● **Problem requirements**
Would you retype, word for word, the line with "position:absolute;left:9px;top:6px;width:22px;height:11px;" and every line after it through the end of the records below?

● **Material for this task**

● ● ● ● ●

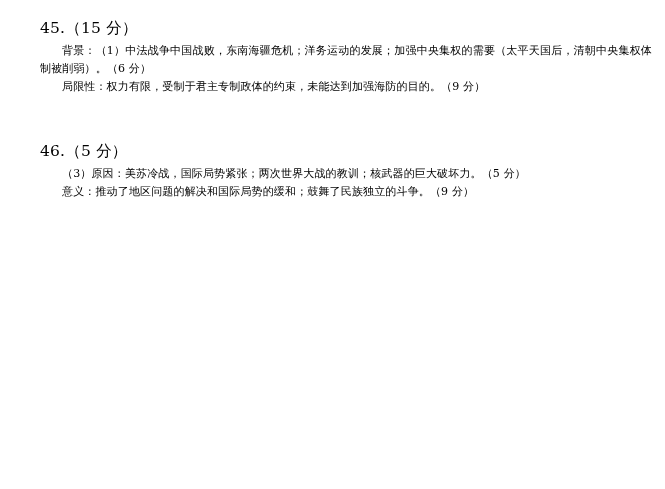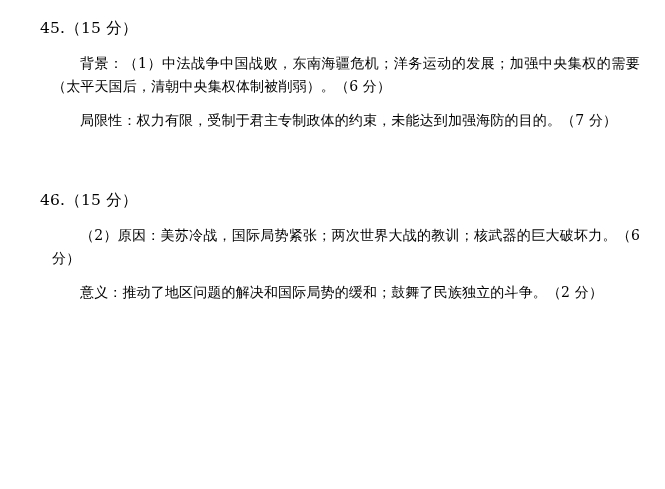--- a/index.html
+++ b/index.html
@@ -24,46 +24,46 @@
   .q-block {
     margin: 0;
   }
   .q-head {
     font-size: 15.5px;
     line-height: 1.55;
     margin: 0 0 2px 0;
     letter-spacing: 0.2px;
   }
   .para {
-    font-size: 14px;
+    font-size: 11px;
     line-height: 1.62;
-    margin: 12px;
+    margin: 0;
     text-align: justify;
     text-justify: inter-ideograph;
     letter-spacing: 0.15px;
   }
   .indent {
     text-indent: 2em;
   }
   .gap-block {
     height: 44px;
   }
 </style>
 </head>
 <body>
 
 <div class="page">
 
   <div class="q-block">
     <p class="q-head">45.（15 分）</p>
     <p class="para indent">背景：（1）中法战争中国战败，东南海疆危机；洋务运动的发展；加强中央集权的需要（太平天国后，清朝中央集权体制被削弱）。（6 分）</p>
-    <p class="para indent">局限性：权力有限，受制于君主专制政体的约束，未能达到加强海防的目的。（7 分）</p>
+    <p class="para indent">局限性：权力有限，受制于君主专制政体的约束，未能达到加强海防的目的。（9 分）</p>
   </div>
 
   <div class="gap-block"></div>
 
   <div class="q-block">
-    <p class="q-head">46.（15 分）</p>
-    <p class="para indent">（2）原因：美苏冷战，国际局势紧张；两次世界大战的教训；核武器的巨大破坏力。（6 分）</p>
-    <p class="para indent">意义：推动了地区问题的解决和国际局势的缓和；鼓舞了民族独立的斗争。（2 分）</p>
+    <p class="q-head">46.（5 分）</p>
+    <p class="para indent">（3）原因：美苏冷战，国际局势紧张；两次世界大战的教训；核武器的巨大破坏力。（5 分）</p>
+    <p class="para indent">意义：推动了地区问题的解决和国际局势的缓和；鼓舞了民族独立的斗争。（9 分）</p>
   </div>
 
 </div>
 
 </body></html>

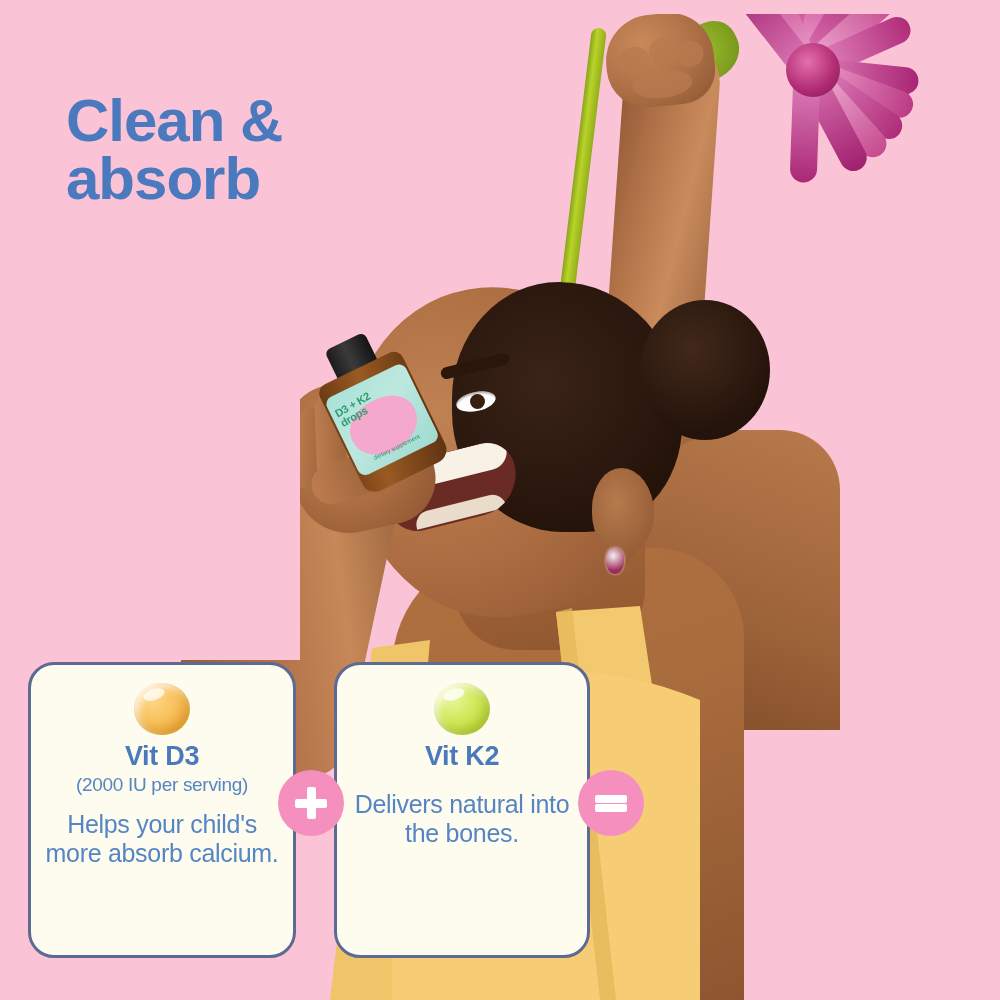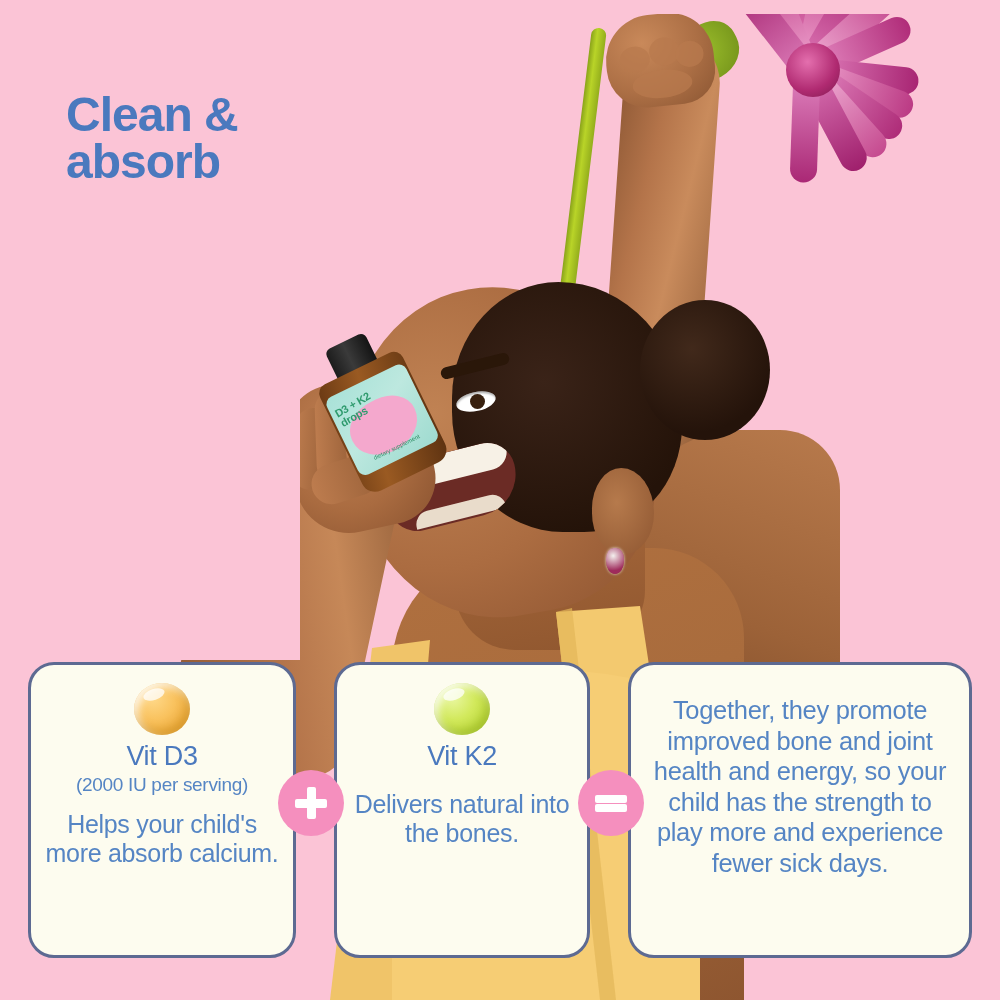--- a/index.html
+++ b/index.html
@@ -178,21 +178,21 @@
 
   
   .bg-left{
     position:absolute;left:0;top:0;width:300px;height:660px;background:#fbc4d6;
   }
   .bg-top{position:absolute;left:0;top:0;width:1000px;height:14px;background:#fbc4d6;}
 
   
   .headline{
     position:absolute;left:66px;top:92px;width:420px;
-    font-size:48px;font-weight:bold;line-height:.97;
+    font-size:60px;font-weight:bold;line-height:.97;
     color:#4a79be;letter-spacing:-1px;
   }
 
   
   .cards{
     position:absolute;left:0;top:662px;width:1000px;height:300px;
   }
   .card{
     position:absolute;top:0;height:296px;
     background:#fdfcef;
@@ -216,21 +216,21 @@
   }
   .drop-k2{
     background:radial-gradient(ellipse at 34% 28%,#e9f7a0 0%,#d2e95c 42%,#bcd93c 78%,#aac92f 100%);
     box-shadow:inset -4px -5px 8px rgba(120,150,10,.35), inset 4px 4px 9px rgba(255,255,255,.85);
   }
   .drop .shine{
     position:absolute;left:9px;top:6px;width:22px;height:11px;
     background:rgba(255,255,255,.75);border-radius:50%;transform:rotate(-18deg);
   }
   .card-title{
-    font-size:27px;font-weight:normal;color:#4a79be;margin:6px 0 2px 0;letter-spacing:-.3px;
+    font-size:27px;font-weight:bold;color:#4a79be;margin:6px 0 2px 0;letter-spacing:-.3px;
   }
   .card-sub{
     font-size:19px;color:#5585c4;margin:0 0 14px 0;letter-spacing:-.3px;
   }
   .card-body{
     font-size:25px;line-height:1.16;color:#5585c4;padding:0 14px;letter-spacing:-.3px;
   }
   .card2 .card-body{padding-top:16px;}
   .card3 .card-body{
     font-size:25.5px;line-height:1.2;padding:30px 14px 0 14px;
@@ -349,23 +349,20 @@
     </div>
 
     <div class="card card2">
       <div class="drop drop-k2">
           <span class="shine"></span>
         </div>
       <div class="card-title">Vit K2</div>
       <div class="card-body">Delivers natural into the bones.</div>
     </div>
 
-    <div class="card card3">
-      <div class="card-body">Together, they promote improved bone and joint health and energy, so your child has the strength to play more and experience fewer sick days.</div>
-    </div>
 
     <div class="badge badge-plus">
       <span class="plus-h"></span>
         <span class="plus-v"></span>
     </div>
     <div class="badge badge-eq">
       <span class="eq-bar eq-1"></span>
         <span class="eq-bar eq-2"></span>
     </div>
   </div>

● ● ● ● ●

● **Result of the task**
     position:absolute;left:9px;top:6px;width:22px;height:11px;
     background:rgba(255,255,255,.75);border-radius:50%;transform:rotate(-18deg);
   }
   .card-title{
-    font-size:27px;font-weight:normal;color:#4a79be;margin:6px 0 2px 0;letter-spacing:-.3px;
+    font-size:27px;font-weight:bold;color:#4a79be;margin:6px 0 2px 0;letter-spacing:-.3px;
   }
   .card-sub{
     font-size:19px;color:#5585c4;margin:0 0 14px 0;letter-spacing:-.3px;
   }
   .card-body{
     font-size:25px;line-height:1.16;color:#5585c4;padding:0 14px;letter-spacing:-.3px;
   }
   .card2 .card-body{padding-top:16px;}
   .card3 .card-body{
     font-size:25.5px;line-height:1.2;padding:30px 14px 0 14px;
@@ -349,23 +349,20 @@
     </div>
 
     <div class="card card2">
       <div class="drop drop-k2">
           <span class="shine"></span>
         </div>
       <div class="card-title">Vit K2</div>
       <div class="card-body">Delivers natural into the bones.</div>
     </div>
 
-    <div class="card card3">
-      <div class="card-body">Together, they promote improved bone and joint health and energy, so your child has the strength to play more and experience fewer sick days.</div>
-    </div>
 
     <div class="badge badge-plus">
       <span class="plus-h"></span>
         <span class="plus-v"></span>
     </div>
     <div class="badge badge-eq">
       <span class="eq-bar eq-1"></span>
         <span class="eq-bar eq-2"></span>
     </div>
   </div>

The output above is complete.